Do we get false positives? Yes. About 1 a week or so. We implemented Autosender
Whitelisting recently and so that number keeps going down. I you send a mail
message to someone, they're on your whitelist. We've implemented greylisting
which allows me to analyze the requesting server to find out if it's an actual
e-mail server or simply a zombie.
If it's a zombie, onto the blacklist it goes. If it's not, the second attempt
by that mail server from that particular send to that particular user is allowed.
We have our own DNSBL and DNSWL. So, when I claim 99.6 percent spam free,
it really is. Actually, some users have made it 100 percent spam free. They've
taken the content filter, told it to block everything except from those people
on their whitelist and they're very happy. Not my choice but they can do with
it as they will. Those messages are simply quarantined anyway so if they happen
to block someone new, the message is quarantined and they can simply click
a button that says "Never block messages from this person again."

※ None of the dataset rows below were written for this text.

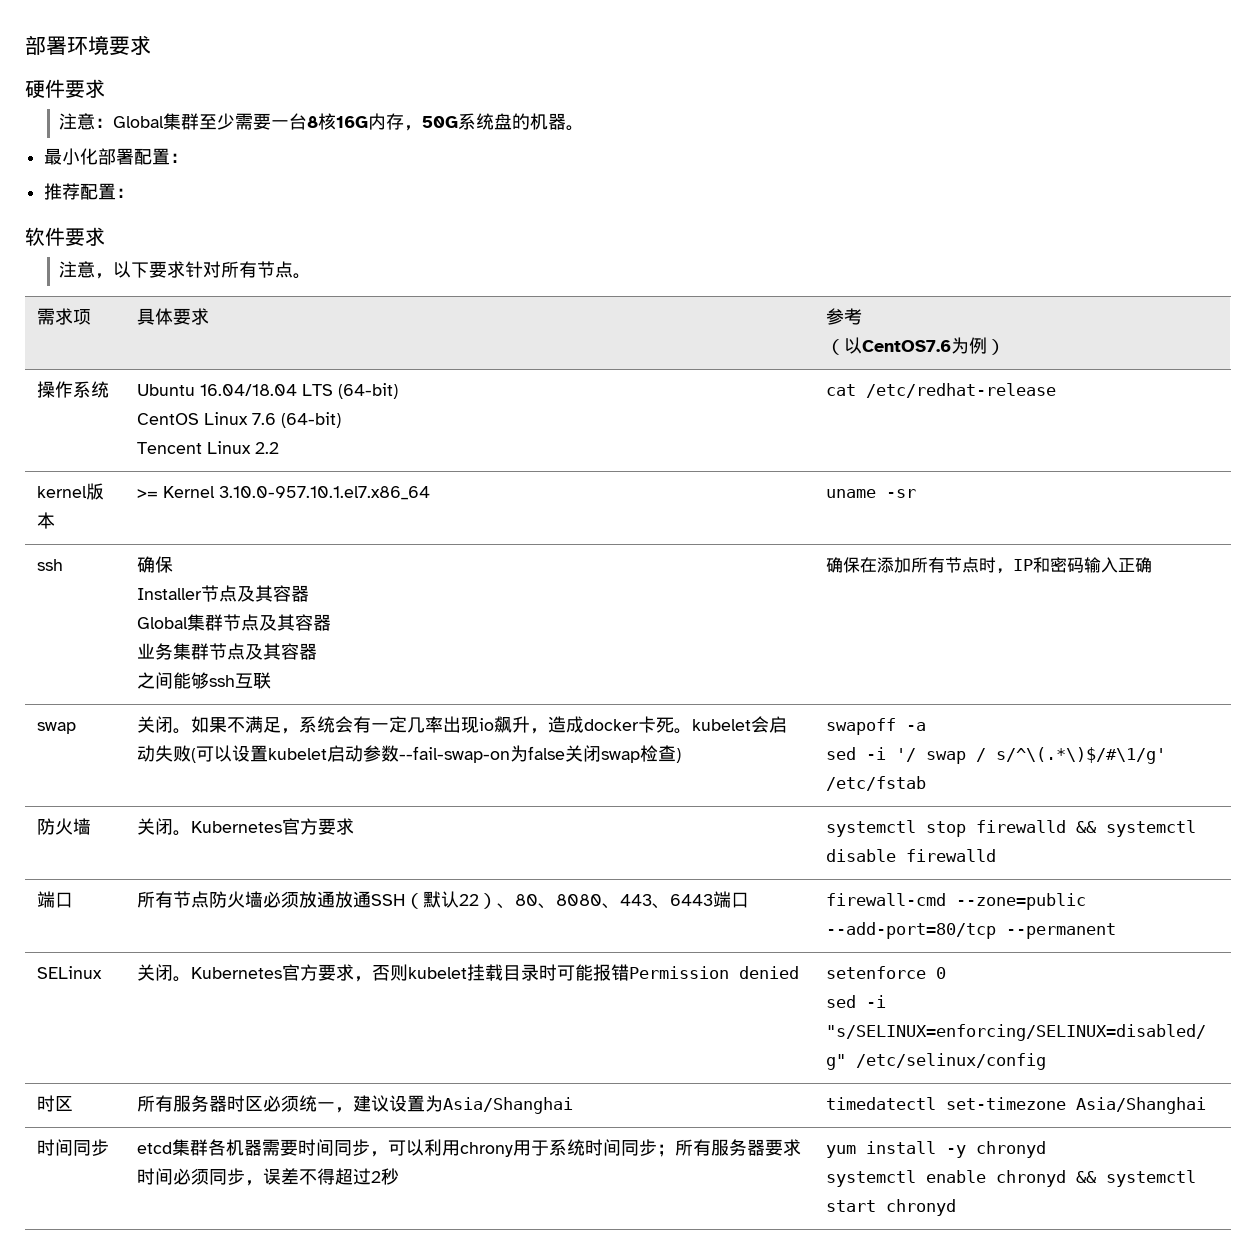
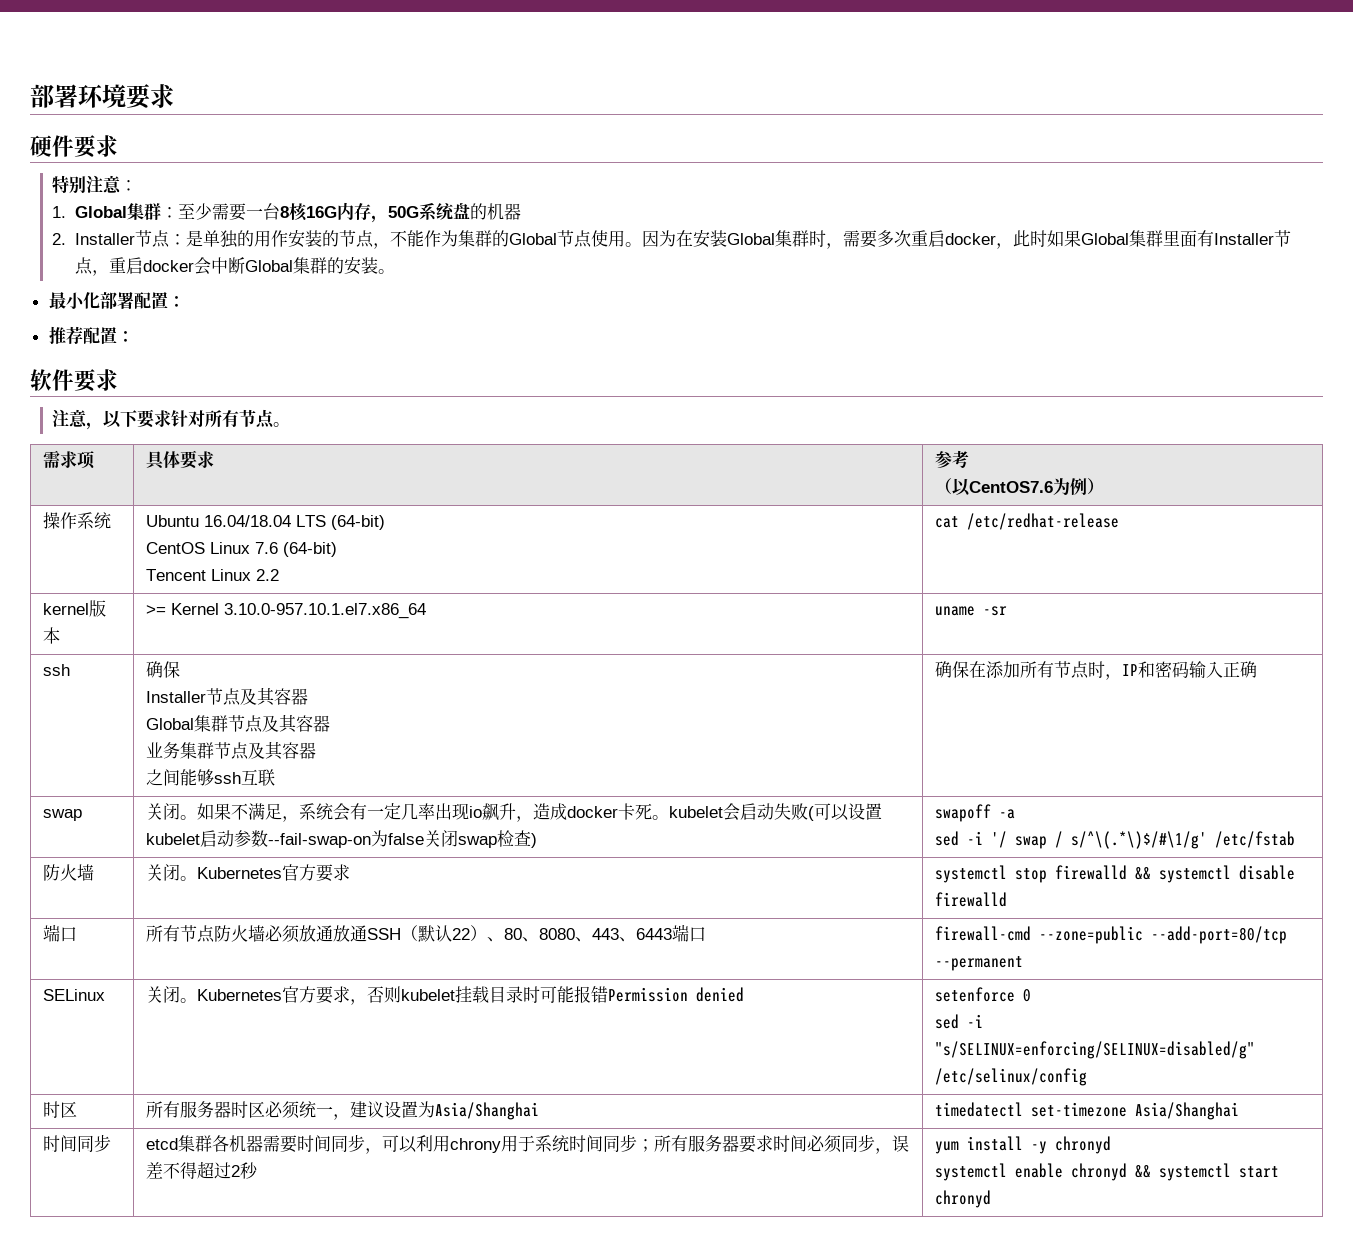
- 注意：Global集群至少需要一台8核16G内存，50G系统盘的机器。
+ 特别注意：
+ 1. Global集群：至少需要一台8核16G内存，50G系统盘的机器
+ 2. Installer节点：是单独的用作安装的节点，不能作为集群的Global节点使用。因为在安装Global集群时，需要多次重启docker，此时如果Global集群里面有Installer节点，重启docker会中断Global集群的安装。

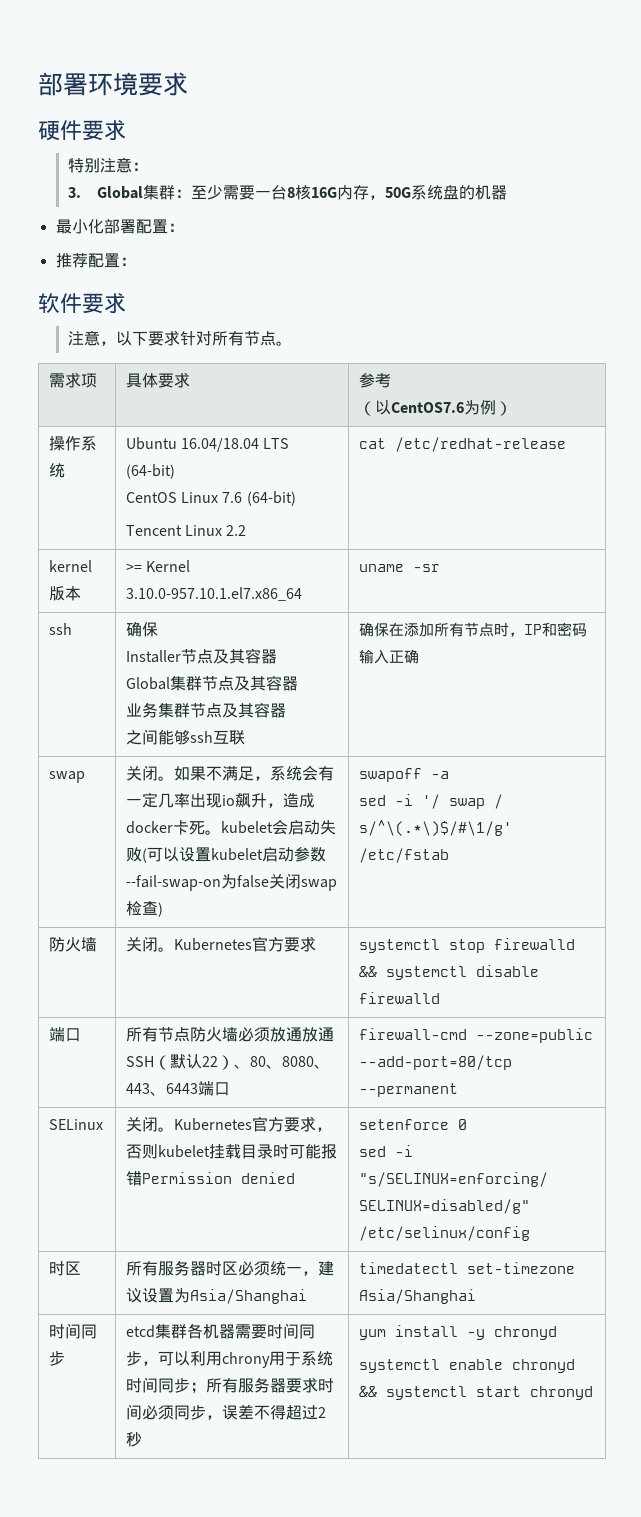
- 1. Global集群：至少需要一台8核16G内存，50G系统盘的机器
+ 3. Global集群：至少需要一台8核16G内存，50G系统盘的机器
- 2. Installer节点：是单独的用作安装的节点，不能作为集群的Global节点使用。因为在安装Global集群时，需要多次重启docker，此时如果Global集群里面有Installer节点，重启docker会中断Global集群的安装。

Do I check with my customers about spam getting through? You bet. I have
them call, e-mail, drop in...whatever it takes. The most common comment is
"I get one or 2 a week." I think I can claim 99.6 percent rejection with no
problem.
Back to false positives. When a message is rejected because of our blacklist
protocol, the sender receives an NDR with an e-mail address and a web link.
They can either e-mail that address or click on the link (which is what we
prefer). We're notified that someone is requesting to be unblocked and we
unblock them. The next iteration of this, due out this week, is to notify
the recipient that someone wishes to be unblacklisted. If the recipient wishes
to receive mail, they simply click on a link in that message and that user
is added to their Autosender Whitelist.
We run a fairly extensive DNSWL so that yahoo groups and some other servers
(AOL, MSN, Earthlink and some others) aren't blacklisted. They still have
to go through the content/attachment filter though. And everything goes through
the virus checking system.
I hope that's everything. My fingers hurt.